Ellison also had a short story entitled: Brillo. It's about the first robotic police officer. Brillo stood for metal fuzz. It's a sixties slang thing. A number of TV shows and movies have been made on this theme. Most notable is the Robo Cop movies. Ellison was pissed off that he wasn't give credit for inventing the genre.








Wednesday, May 15, 2019

Balloons over my house




My house is downwind from the Albuquerque Balloon Fiesta Park. On clear mornings over the years the various dogs have awakened us barking at one or more of them flying over or near us. The burners make a distinctive noise that seems to set dogs off.



There's an empty mesa behind us and the balloons will either land and exchange passengers or deflate. These are commercial flights and business is good. The gondolas can hold anywhere from five or ten people.

People come from all over the world to see the balloons. I only have to got out my back door and point my camera. I don't do that much anymore as its mostly the same balloons and it gets repetative.



I worked at an office close to the balloon park and during the Fiesta could walk out and take pictures of a sky full of them.

This was the Zebra special shape directly overhead.

Somehow after over forty years of balloons flying over Albuquerque skies, the first one I saw was while I was in high school back in the early 70's. Seeing them never gets old.


Monday, May 06, 2019

Mark Dawson: Author

Kindle Unlimited is great for retired old farts like me with little to do but read. Of course I read prodigiously before I became a retired old fart, but it was with real books not electronic ones. My eyes can't handle the miniscule print of most books today.
That was a preamble for my latest author find. Mark Dawson.
In the past two months I've read 21 of his books.This guy writes like crazy. It is non-stop action from page one to the heart pounding climax at the end.  The first 14 are his John Milton series. It's a simple premise. John Milton is Number 1 in Group 15. A governmental hit squad for MI6. He gets burned
out after killing over a hundred people. The problem is that this isn't a job he can retire from. He knows too much.
What prompted this attack of conscience is his alcoholism. The way he chose to forget all those he killed was by drinking it away. He starts going AA meetings. Something that Group 15 frowns upon as he could divulge state secrets. The most important part of the twelve steps in number 9. Restitution. He can't do much for all those he's killed, but his form of restitution is to help those in need around him. A kind of one man A-Team. In the first book he tries to help a single mother and her teenage son living in a project dominated by a gang. It doesn't turn out well as Group 15 sends out someone to eliminate him and innocents get caught in the crossfire.
The first few books have him being chased by Group 15 until he fights back and eliminated the paranoid head of the agency known as Control.
This leads me to the next seven books. A former Number 1, Beatrix Rose went into hiding from Control when Milton just joined the team. Control Killed her husband and kidnapped her daughter. She hid and didn't seek retribution for the safety of her child. When Milton decides to go after Control he teams up with her and they get Control to flee and get Group 15 under better management.
Beatrix gets her daughter back, but she's dying of cancer and doesn't have long to teach her how to survive without her.

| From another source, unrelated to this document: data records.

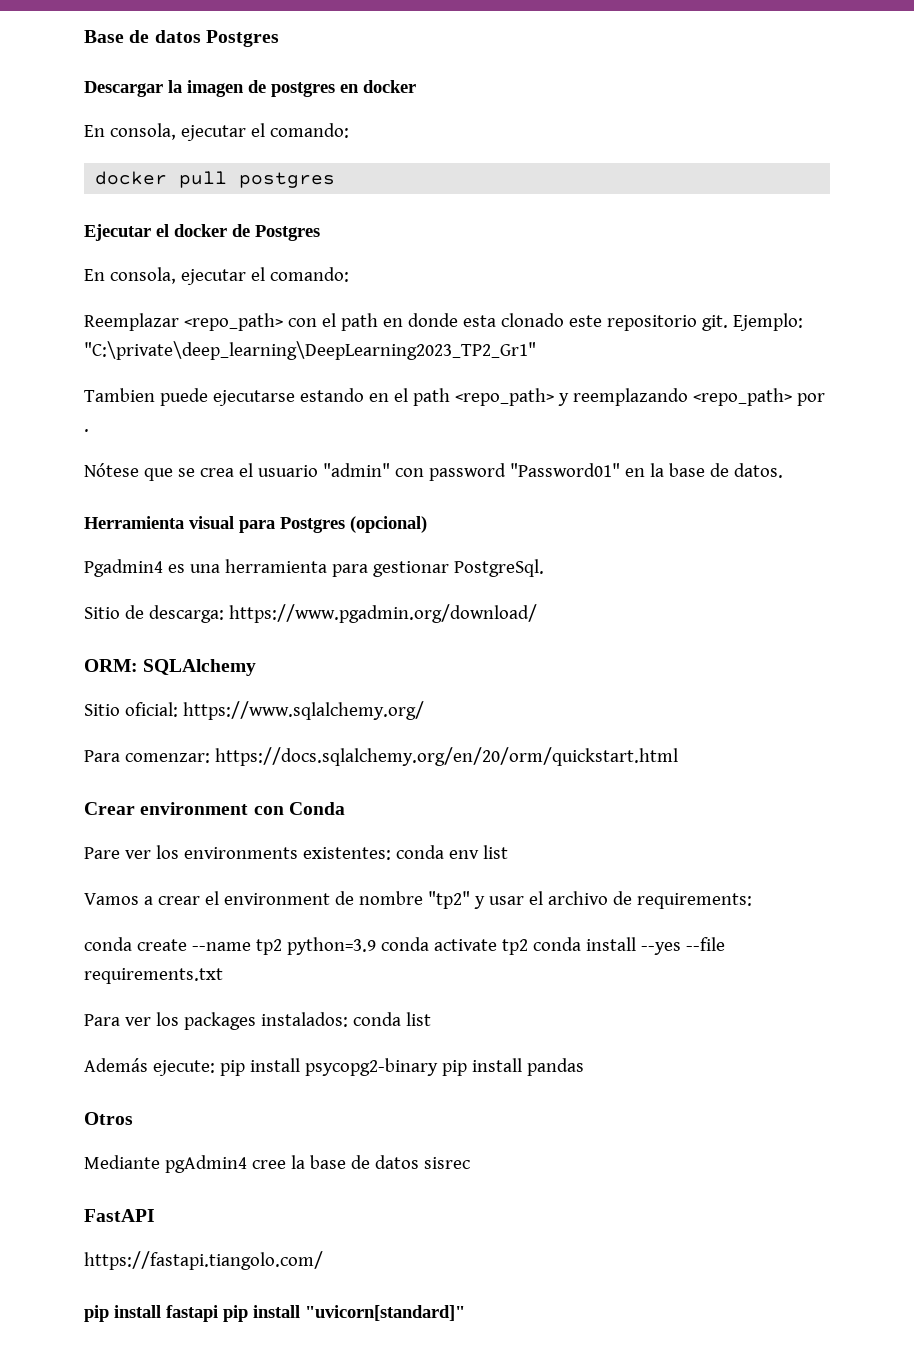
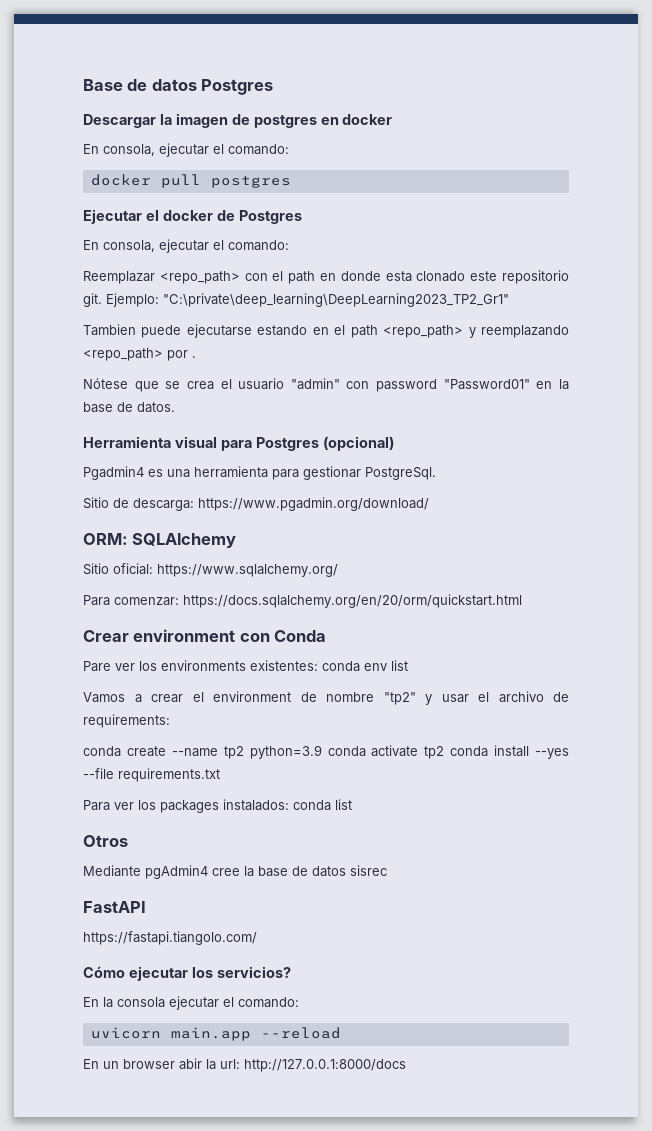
- Además ejecute: pip install psycopg2-binary pip install pandas
- pip install fastapi pip install "uvicorn[standard]"
+ Cómo ejecutar los servicios?
+ En la consola ejecutar el comando:
+ uvicorn main.app --reload
+ En un browser abir la url: http://127.0.0.1:8000/docs

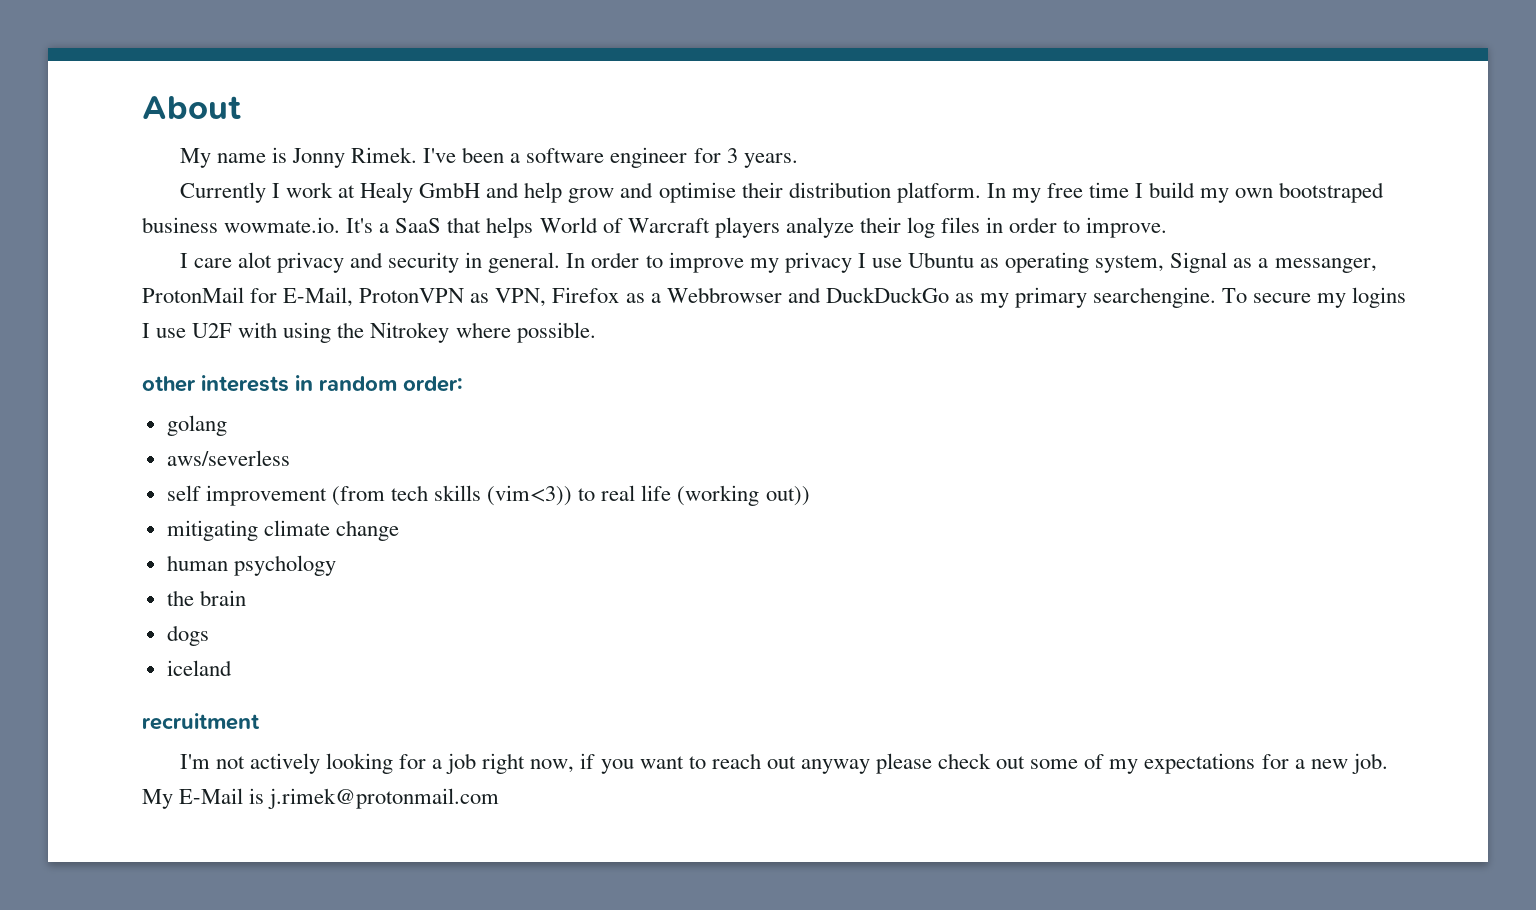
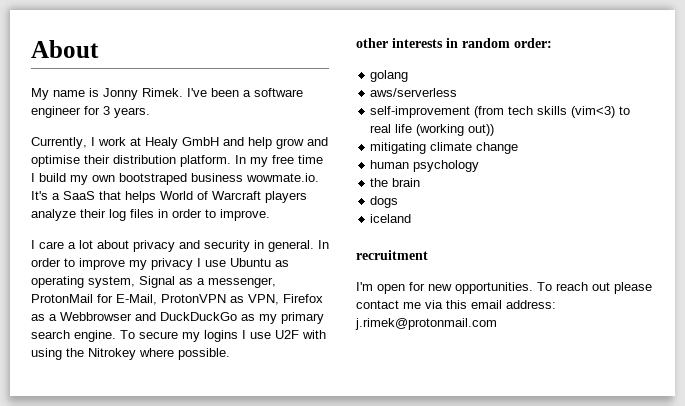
- Currently I work at Healy GmbH and help grow and optimise their distribution platform.
+ Currently, I work at Healy GmbH and help grow and optimise their distribution platform.
- I care alot privacy and security in general.
+ I care a lot about privacy and security in general.
- In order to improve my privacy I use Ubuntu as operating system, Signal as a messanger, ProtonMail for E-Mail, ProtonVPN as VPN, Firefox as a Webbrowser and DuckDuckGo as my primary searchengine.
+ In order to improve my privacy I use Ubuntu as operating system, Signal as a messenger, ProtonMail for E-Mail, ProtonVPN as VPN, Firefox as a Webbrowser and DuckDuckGo as my primary search engine.
- aws/severless
- self improvement (from tech skills (vim<3)) to real life (working out))
+ aws/serverless
+ self-improvement (from tech skills (vim<3) to real life (working out))
- I'm not actively looking for a job right now, if you want to reach out anyway please check out some of my expectations for a new job. My E-Mail is j.rimek@protonmail.com
+ I'm open for new opportunities. To reach out please contact me via this email address: j.rimek@protonmail.com

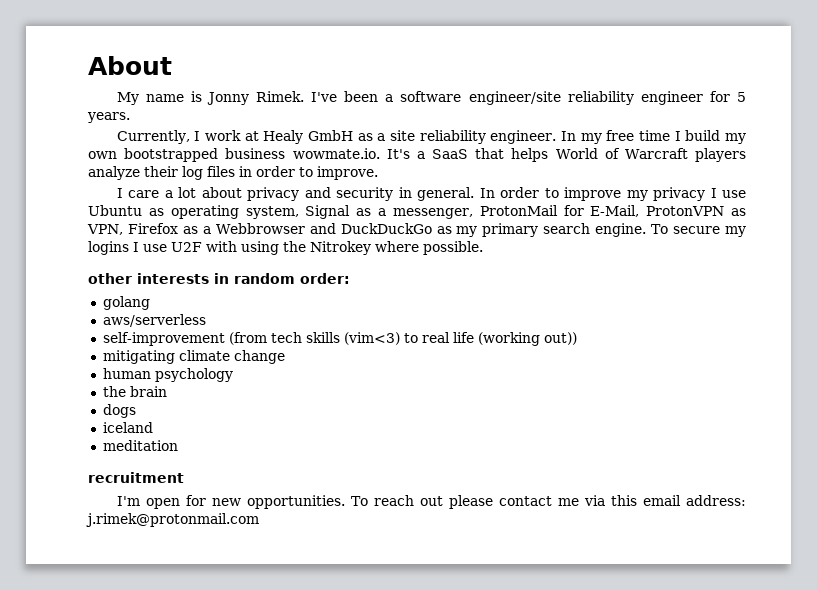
- I've been a software engineer for 3 years.
+ I've been a software engineer/site reliability engineer for 5 years.
- Currently, I work at Healy GmbH and help grow and optimise their distribution platform.
+ Currently, I work at Healy GmbH as a site reliability engineer.
- In my free time I build my own bootstraped business wowmate.io. It's a SaaS that helps World of Warcraft players analyze their log files in order to improve.
+ In my free time I build my own bootstrapped business wowmate.io. It's a SaaS that helps World of Warcraft players analyze their log files in order to improve.
+ meditation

 This leads to a three book set of Rose hunting down the five agents that murdered her husband and kidnapped her daughter. At the same time doing intensive training for her daughter to defend herself from those wanting to use her for revenge. Beatrix is aided in this by the new Control Alexander Pope.


This is followed by a four book set, so far, on Isabella Rose after her mother dies. Alexander Pope is fired from Group 15 and Group 15 is disbanded. Pope enlists the aid of Isabella to infiltrate a private school to befriend the son of a man he suspects is supplying money to ISIS. And the stories keep coming.

I just found out that there are three Beatrix Rose novels out set during the time while she was hiding out in Hong Kong. Now I've got three more of his books to read. Mouth is drooling in anticipation.